→ TASK MATERIAL
=== Begin Enclosure ===
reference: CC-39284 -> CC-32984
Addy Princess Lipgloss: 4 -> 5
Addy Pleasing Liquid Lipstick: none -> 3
=== End Enclosure ===
=== Begin Enclosure ===
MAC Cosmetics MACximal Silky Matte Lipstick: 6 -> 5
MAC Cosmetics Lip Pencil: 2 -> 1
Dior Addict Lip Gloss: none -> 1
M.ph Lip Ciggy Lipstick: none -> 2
=== End Enclosure ===
→ WHAT NEEDS TO BE DONE
Using the material above, transcribe exactly the lines from the line with "reference: CC-39284 -> CC-32984" to the line with "Addy Pleasing Liquid Lipstick: none -> 3"; both count, and nothing else goes in.

→ YOUR RESPONSE
reference: CC-39284 -> CC-32984
Addy Princess Lipgloss: 4 -> 5
Addy Pleasing Liquid Lipstick: none -> 3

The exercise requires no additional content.